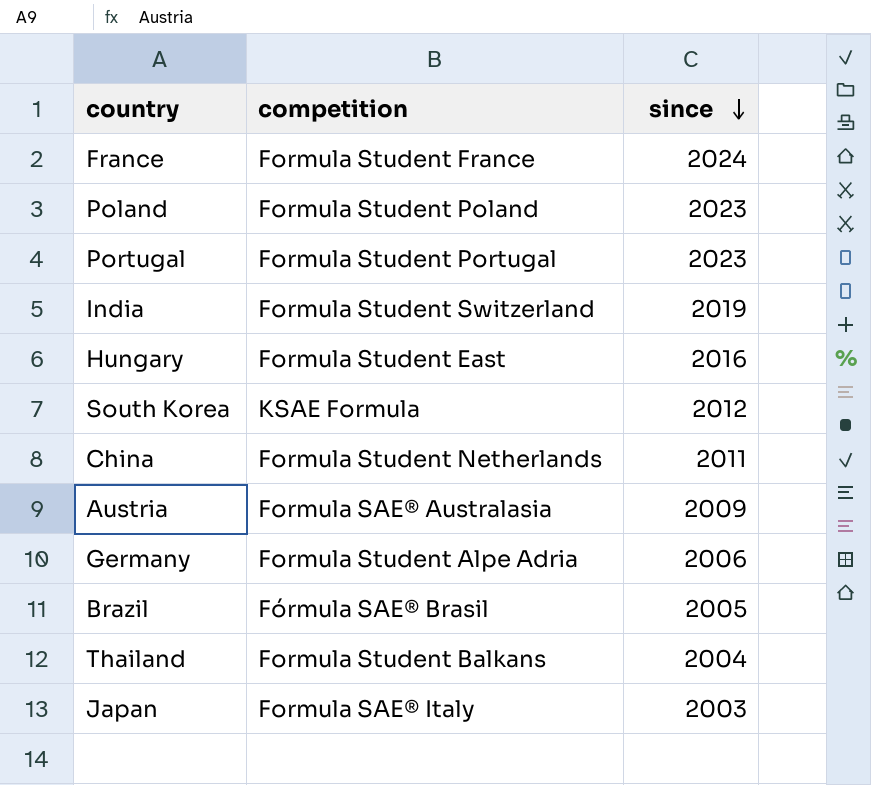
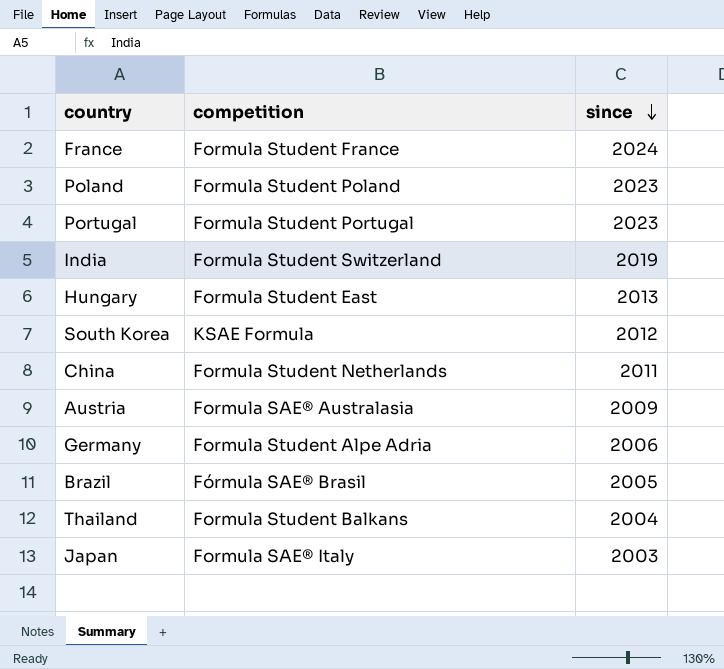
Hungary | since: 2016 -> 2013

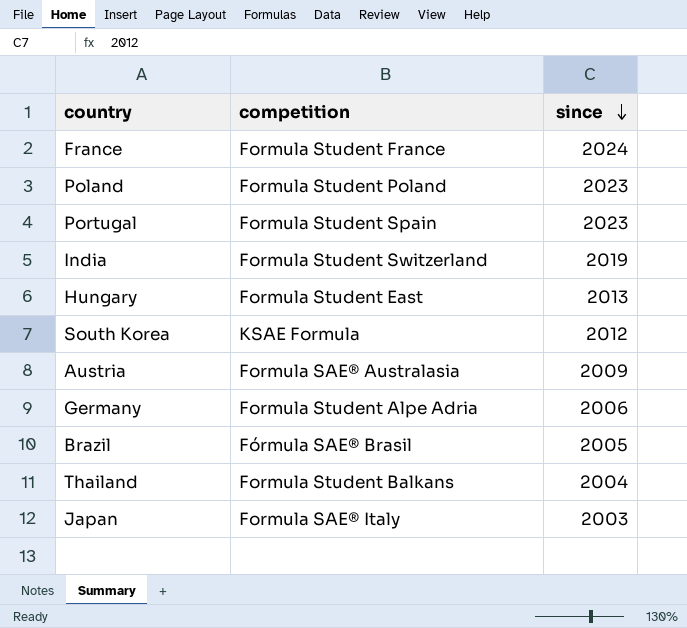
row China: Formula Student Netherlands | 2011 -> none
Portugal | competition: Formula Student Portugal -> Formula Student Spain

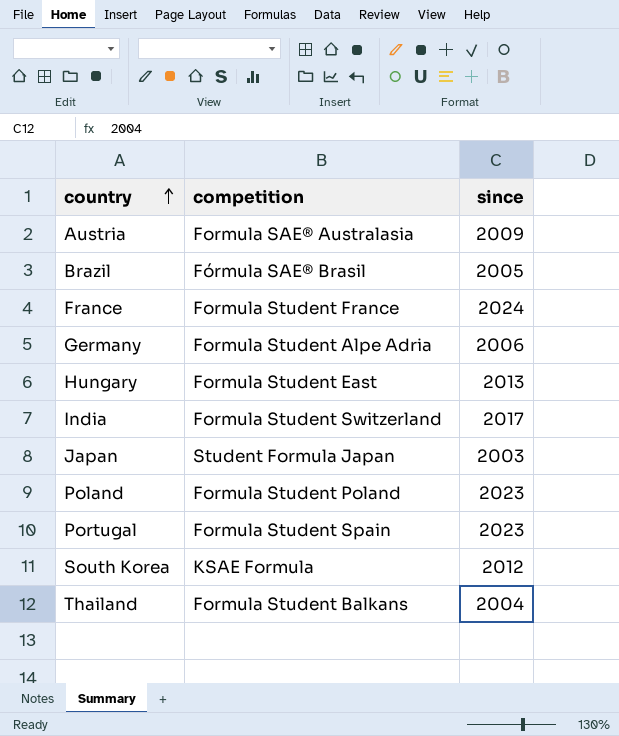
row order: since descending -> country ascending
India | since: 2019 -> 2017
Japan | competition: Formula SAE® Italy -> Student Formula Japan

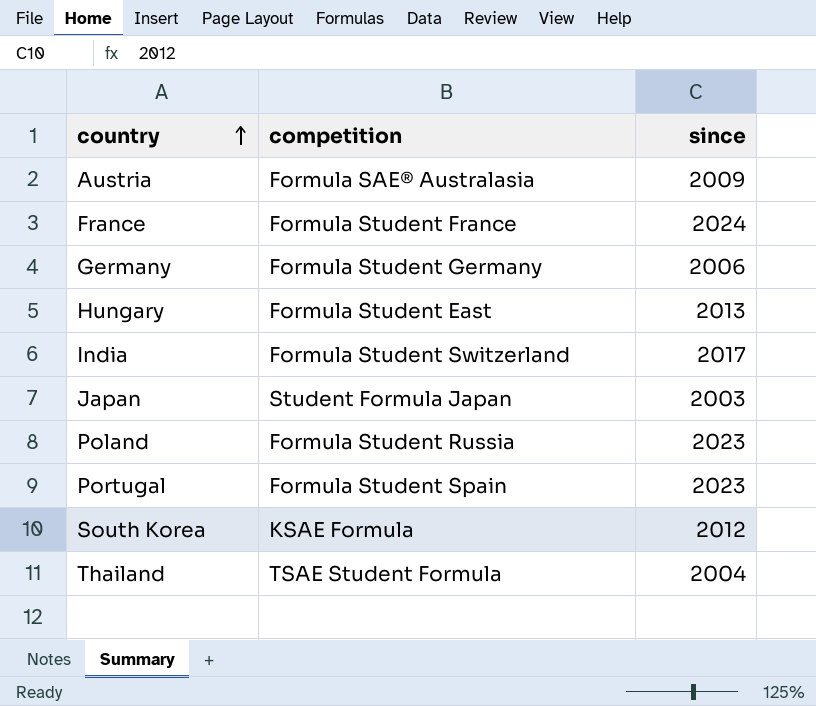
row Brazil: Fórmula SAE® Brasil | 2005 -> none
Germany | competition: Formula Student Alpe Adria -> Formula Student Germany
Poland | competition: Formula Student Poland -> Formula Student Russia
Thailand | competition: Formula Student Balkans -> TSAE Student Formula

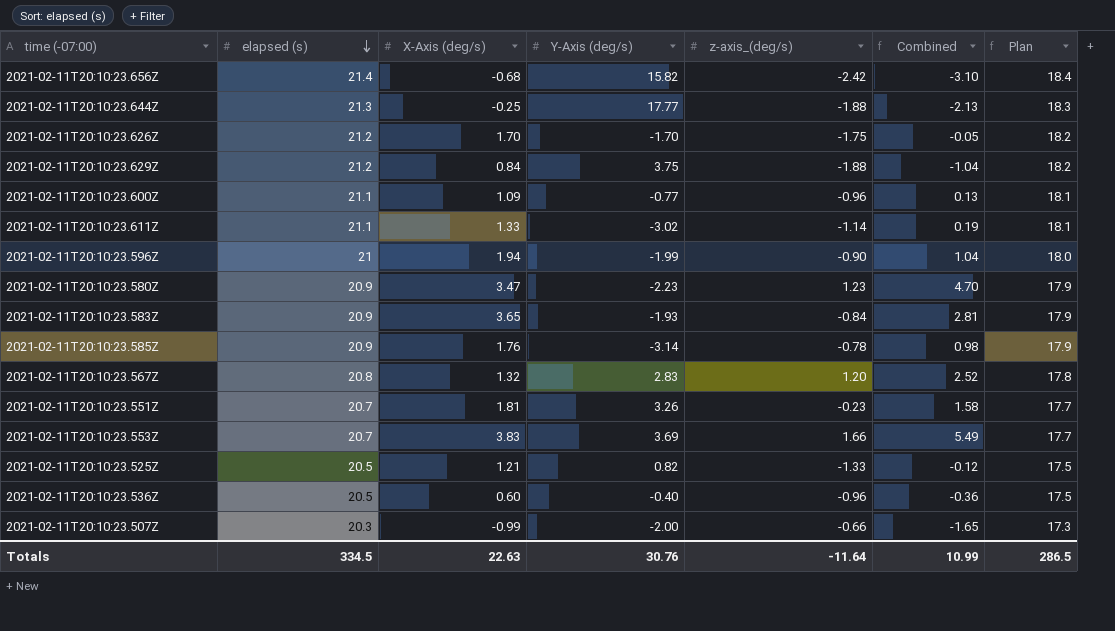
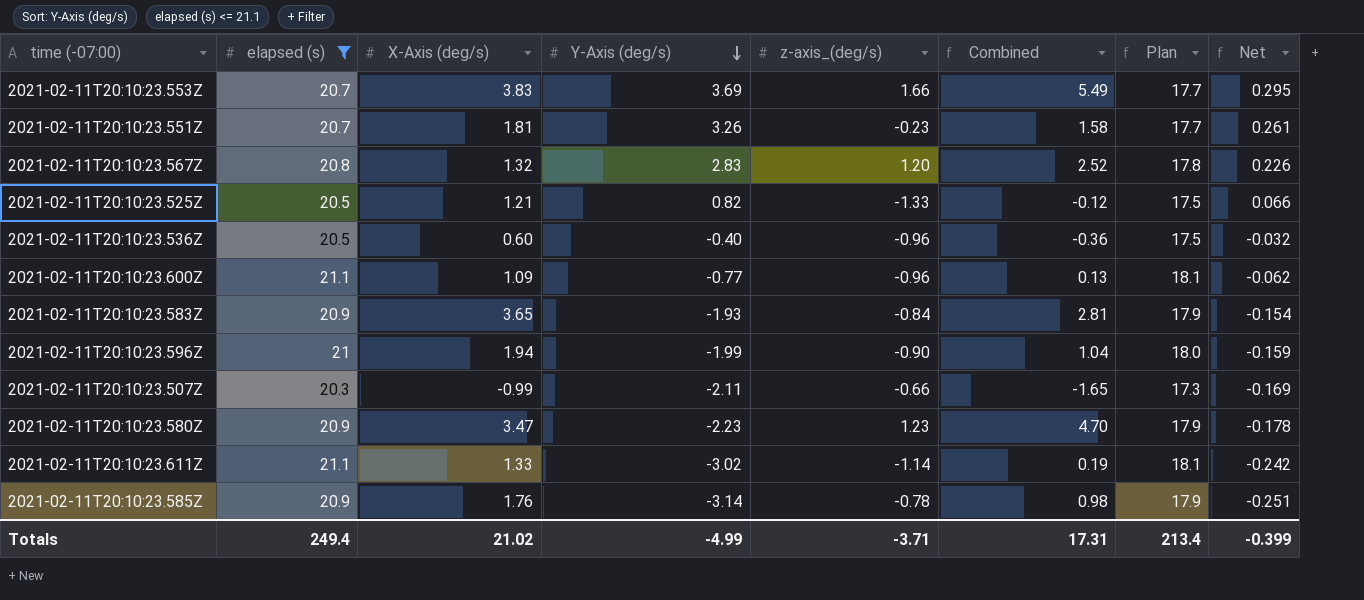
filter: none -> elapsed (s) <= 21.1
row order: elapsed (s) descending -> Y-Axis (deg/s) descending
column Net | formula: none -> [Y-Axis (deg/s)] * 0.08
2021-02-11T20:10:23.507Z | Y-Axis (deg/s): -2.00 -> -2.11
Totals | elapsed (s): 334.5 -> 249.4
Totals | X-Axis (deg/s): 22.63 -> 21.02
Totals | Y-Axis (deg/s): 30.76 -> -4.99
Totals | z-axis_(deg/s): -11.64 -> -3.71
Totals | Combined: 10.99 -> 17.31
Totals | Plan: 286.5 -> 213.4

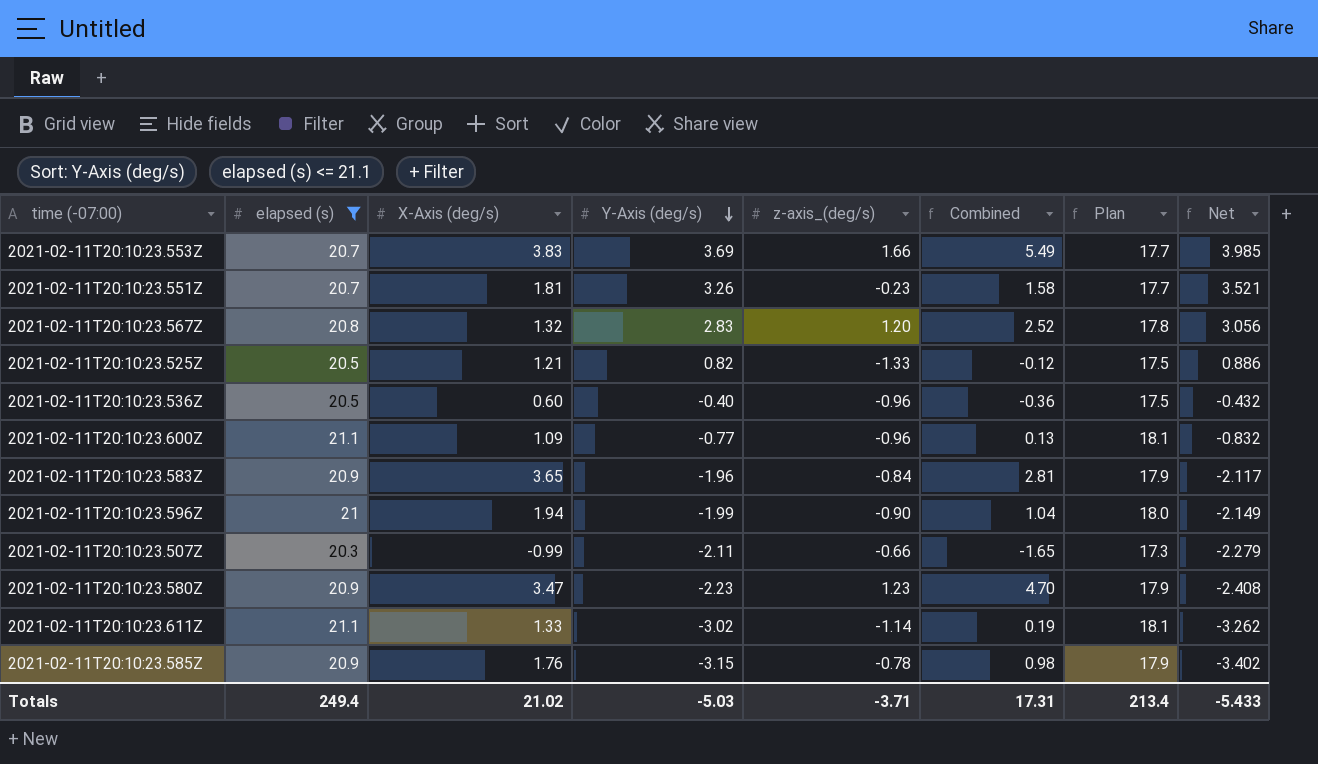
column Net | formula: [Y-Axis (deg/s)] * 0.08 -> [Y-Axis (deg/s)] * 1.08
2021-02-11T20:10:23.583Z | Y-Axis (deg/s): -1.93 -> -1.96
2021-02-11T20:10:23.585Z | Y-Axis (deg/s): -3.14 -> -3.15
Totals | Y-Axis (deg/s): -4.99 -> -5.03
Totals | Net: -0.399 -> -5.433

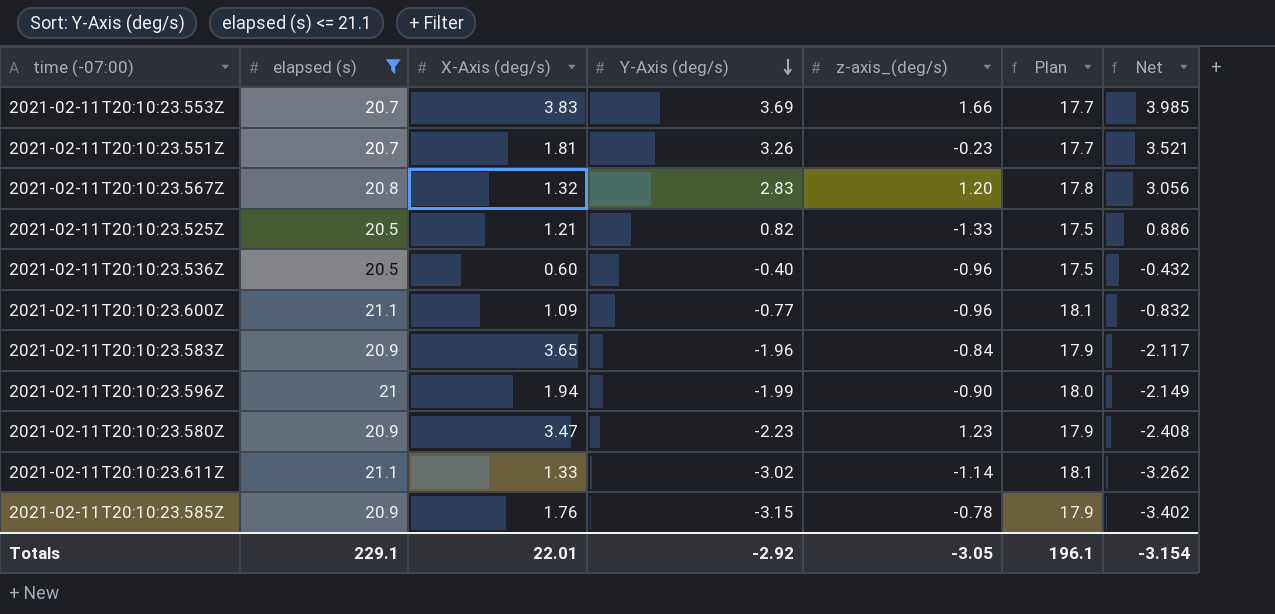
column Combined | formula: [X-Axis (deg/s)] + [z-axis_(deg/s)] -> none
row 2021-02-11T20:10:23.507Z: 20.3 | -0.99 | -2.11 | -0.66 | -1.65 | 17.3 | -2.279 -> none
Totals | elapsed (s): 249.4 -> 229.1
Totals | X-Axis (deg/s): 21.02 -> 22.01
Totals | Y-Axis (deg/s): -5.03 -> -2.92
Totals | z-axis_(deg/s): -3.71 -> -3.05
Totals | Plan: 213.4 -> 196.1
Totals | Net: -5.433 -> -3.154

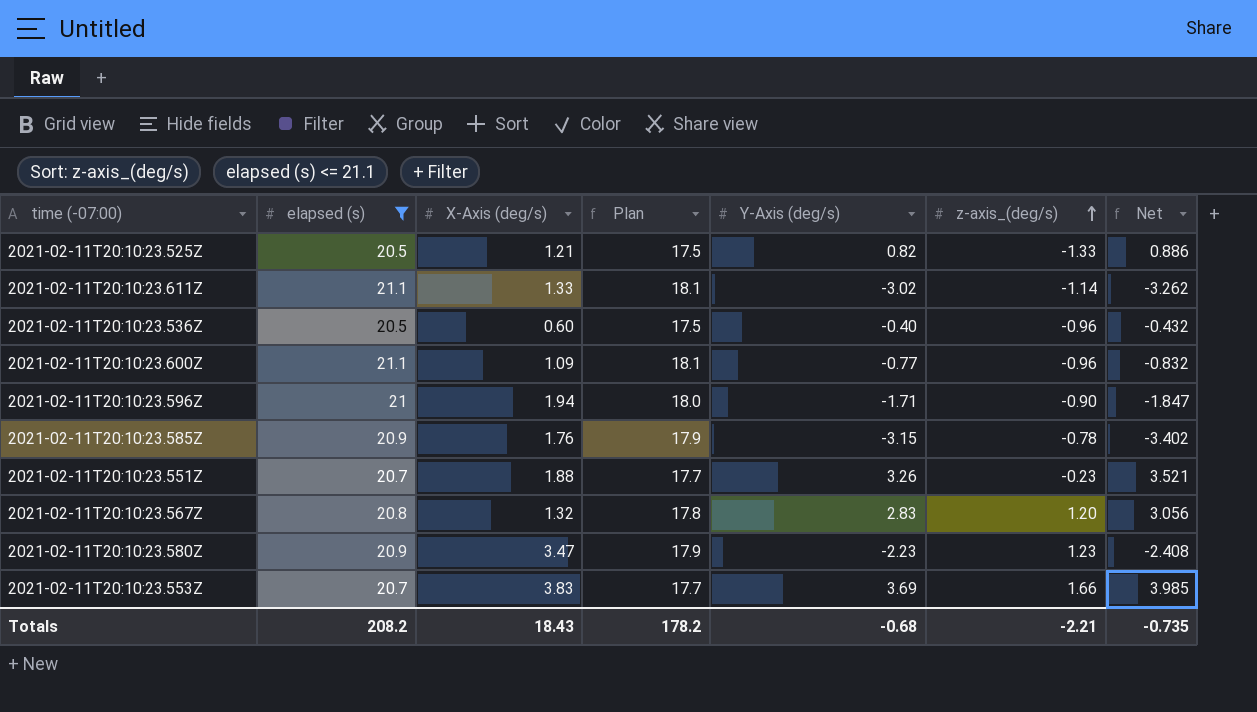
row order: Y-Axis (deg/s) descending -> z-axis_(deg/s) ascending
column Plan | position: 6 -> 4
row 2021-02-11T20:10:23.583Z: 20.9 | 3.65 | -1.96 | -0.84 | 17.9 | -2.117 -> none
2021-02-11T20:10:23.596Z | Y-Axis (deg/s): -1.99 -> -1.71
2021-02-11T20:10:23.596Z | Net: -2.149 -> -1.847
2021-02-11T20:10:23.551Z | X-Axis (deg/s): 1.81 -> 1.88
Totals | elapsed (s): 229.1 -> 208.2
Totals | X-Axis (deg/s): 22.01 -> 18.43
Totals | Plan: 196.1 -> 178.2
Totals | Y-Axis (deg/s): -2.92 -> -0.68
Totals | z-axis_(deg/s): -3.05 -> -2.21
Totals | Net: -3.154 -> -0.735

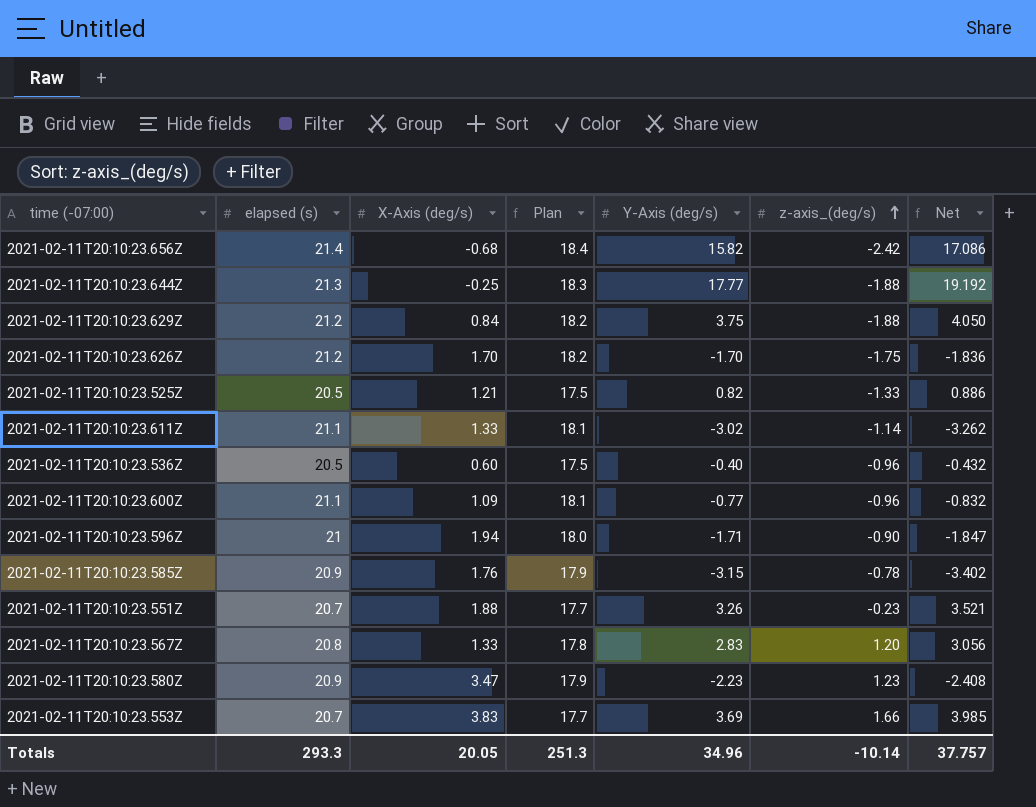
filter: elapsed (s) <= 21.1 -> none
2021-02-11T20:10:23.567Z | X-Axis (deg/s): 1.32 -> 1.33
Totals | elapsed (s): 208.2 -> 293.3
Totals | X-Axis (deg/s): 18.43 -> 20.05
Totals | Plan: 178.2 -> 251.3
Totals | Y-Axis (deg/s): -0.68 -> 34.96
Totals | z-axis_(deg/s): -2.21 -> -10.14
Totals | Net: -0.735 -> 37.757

+-------+

§ **Work task**: With the pictures omitted, print the lines above exactly, beginning at the line with "column Combined |" and going on through the line with "column Plan | position: 6 -> 4".

§ **Finished exercise**:
column Combined | formula: [X-Axis (deg/s)] + [z-axis_(deg/s)] -> none
row 2021-02-11T20:10:23.507Z: 20.3 | -0.99 | -2.11 | -0.66 | -1.65 | 17.3 | -2.279 -> none
Totals | elapsed (s): 249.4 -> 229.1
Totals | X-Axis (deg/s): 21.02 -> 22.01
Totals | Y-Axis (deg/s): -5.03 -> -2.92
Totals | z-axis_(deg/s): -3.71 -> -3.05
Totals | Plan: 213.4 -> 196.1
Totals | Net: -5.433 -> -3.154

row order: Y-Axis (deg/s) descending -> z-axis_(deg/s) ascending
column Plan | position: 6 -> 4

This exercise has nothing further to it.